The rotation of the Earth around the Sun and its axis with a relatively constant speed is of decisive importance for the animal world. Without the constancy of the orbit, the planet would not have stayed in the zone of optimal heating. Without axial rotation, day and night would last for six months. Neither one nor the other would contribute to the origin and preservation of life.
Uneven rotation
Mankind has become accustomed to the fact that the change of day and night occurs constantly. This served as a kind of standard of time and a symbol of the uniformity of life processes. The period of rotation of the Earth around the Sun to a certain extent is influenced by the ellipse of the orbit and other planets of the system.
Another feature is the change in the length of the day.
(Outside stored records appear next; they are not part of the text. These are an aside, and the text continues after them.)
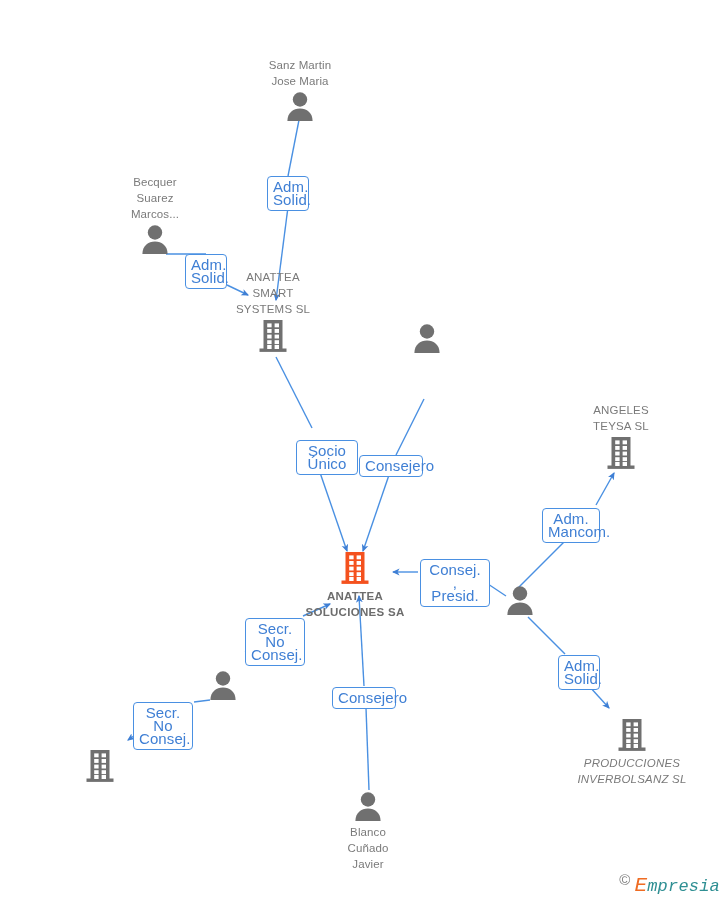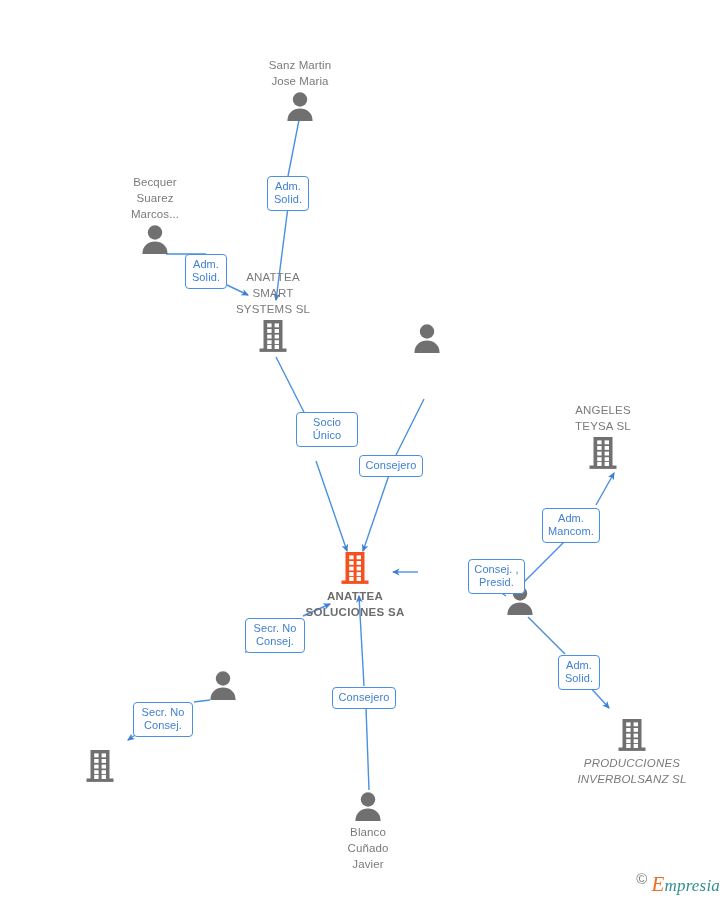"Adm." .rel { font-size: 11px -> 15px }
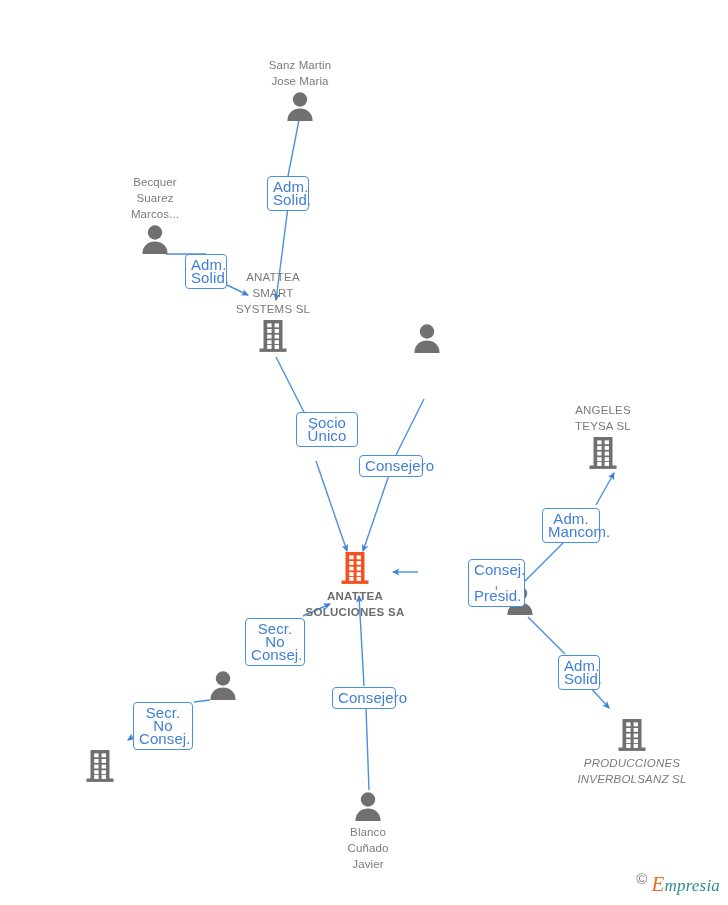"ANGELES" div.node { left: 603px -> 621px }
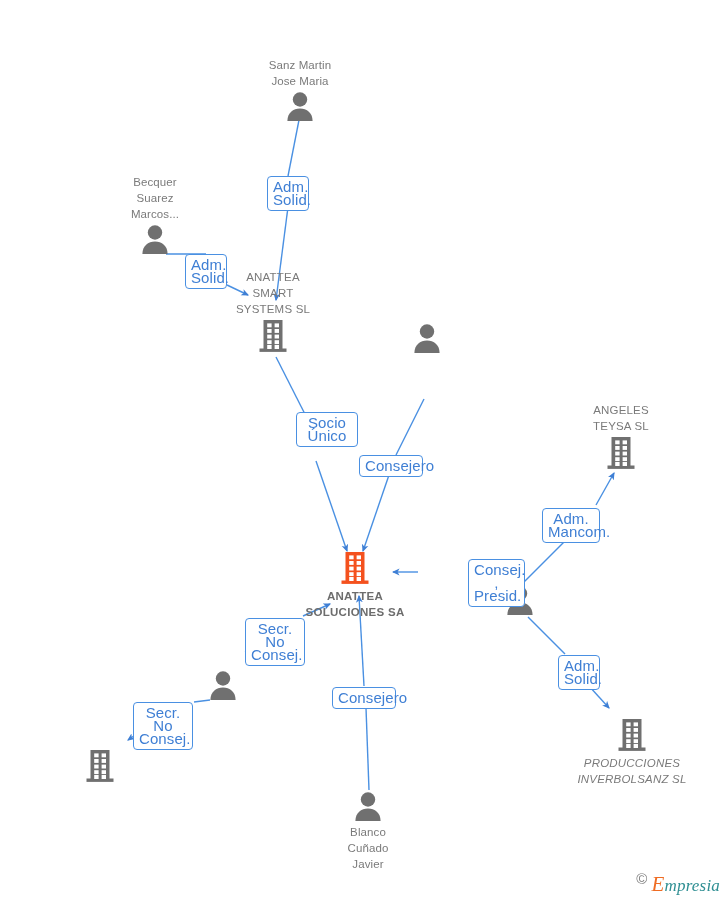"Socio" div.rel { top: 412px -> 440px }
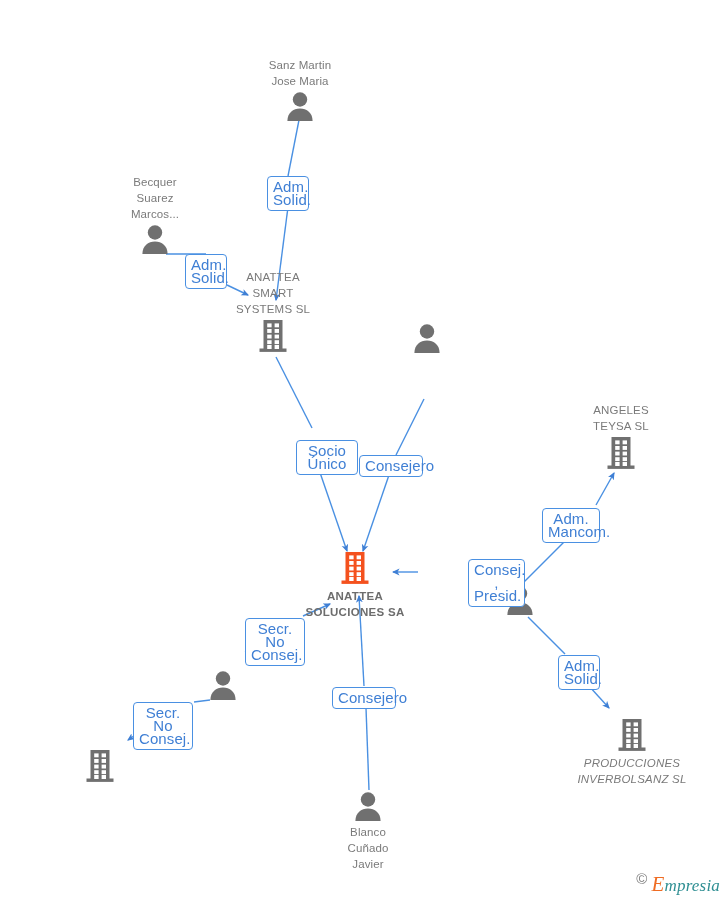"Consej. ," div.rel { margin-left: 48px -> none; width: 57px -> 70px }
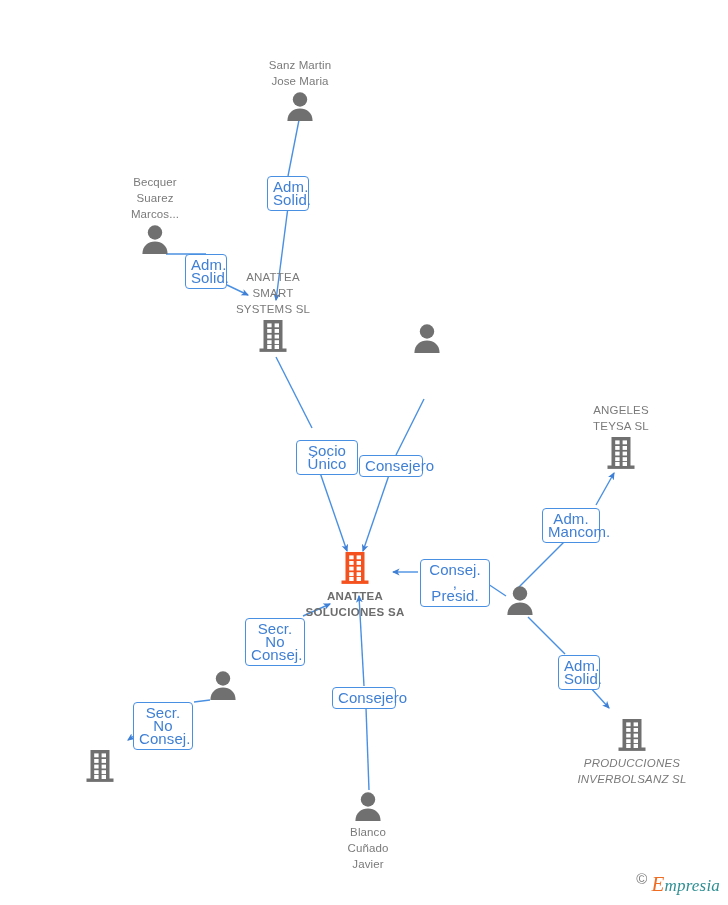"Empresia" #watermark .wname { font-family: Liberation Serif, serif -> Liberation Mono, monospace }
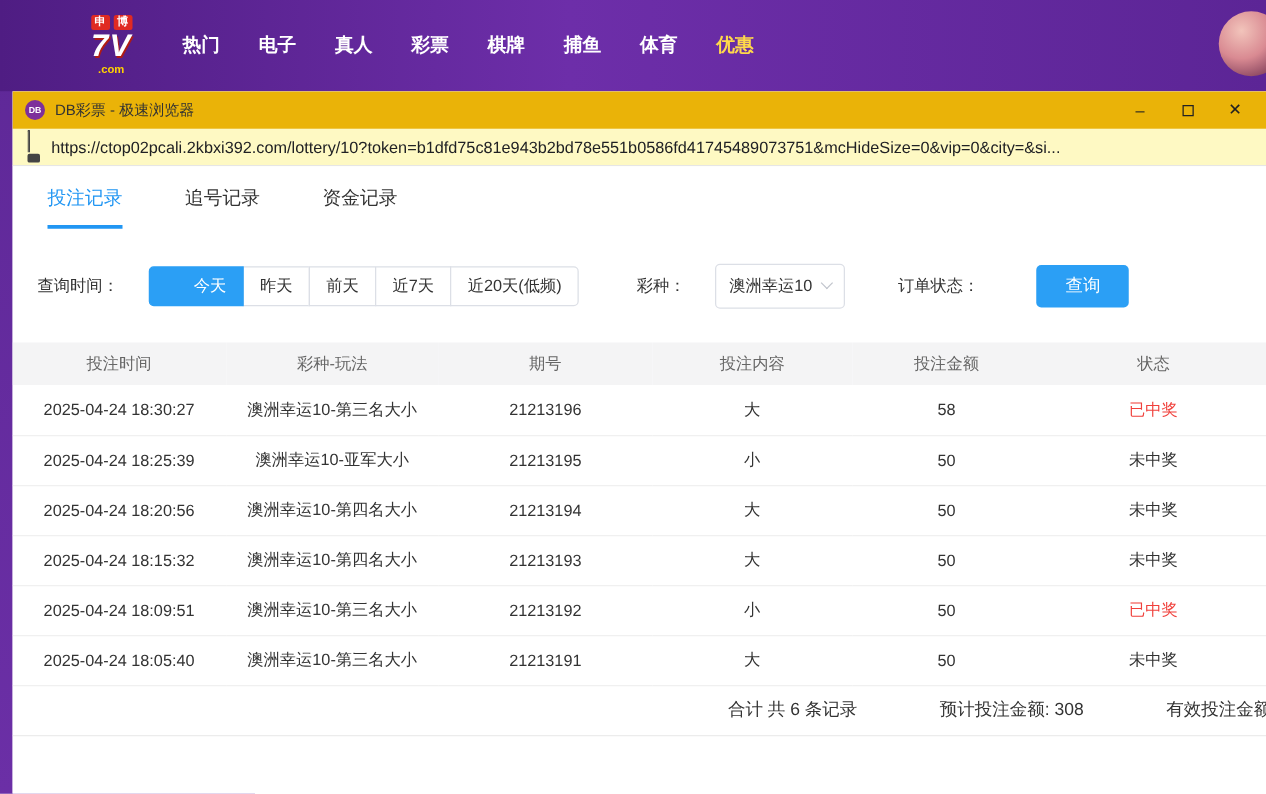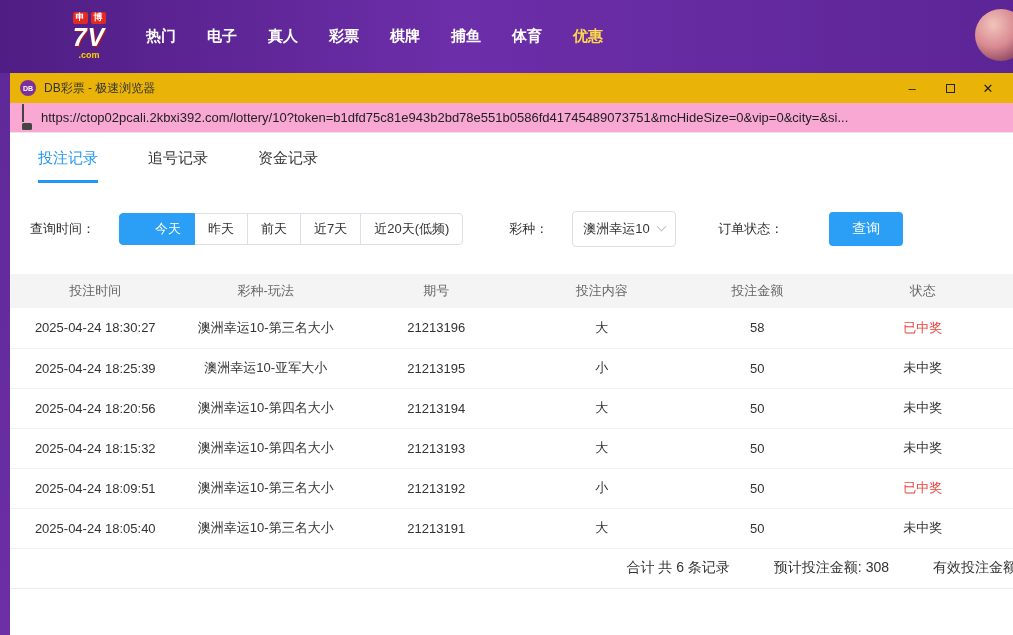"https://ctop02pcali.2kbxi392.com/lottery" .url-bar { background: #f9a8d4 -> #fef9c3 }
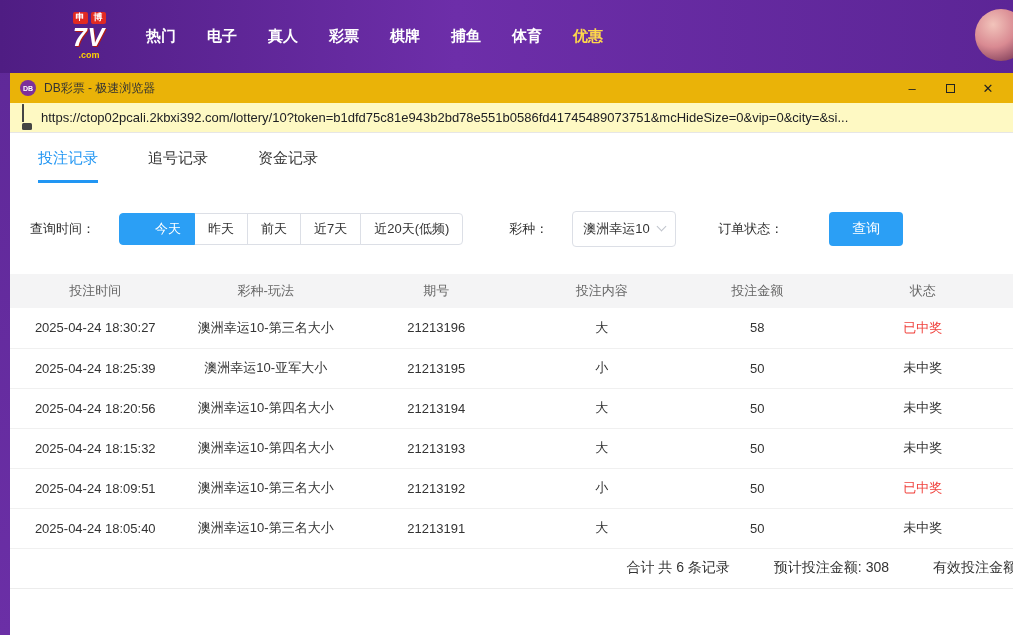"合计 共 6 条记录" .summary { gap: 44px -> 66px }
The axial rotation of the Earth is uneven. There are several main reasons. Seasonal fluctuations associated with the dynamics of the atmosphere and the distribution of precipitation are important. In addition, the tidal wave, directed against the motion of the planet, constantly slows it down. This figure is negligible (for 40 thousand years for 1 second). But over 1 billion years, under the influence of this, the length of the day increased by 7 hours (from 17 to 24).
The consequences of the Earth's rotation around the Sun and its axis are being studied. These studies are of great practical and scientific importance. They are used not only to accurately determine stellar coordinates, but also to identify patterns that can affect human life processes and natural phenomena in hydrometeorology and other fields.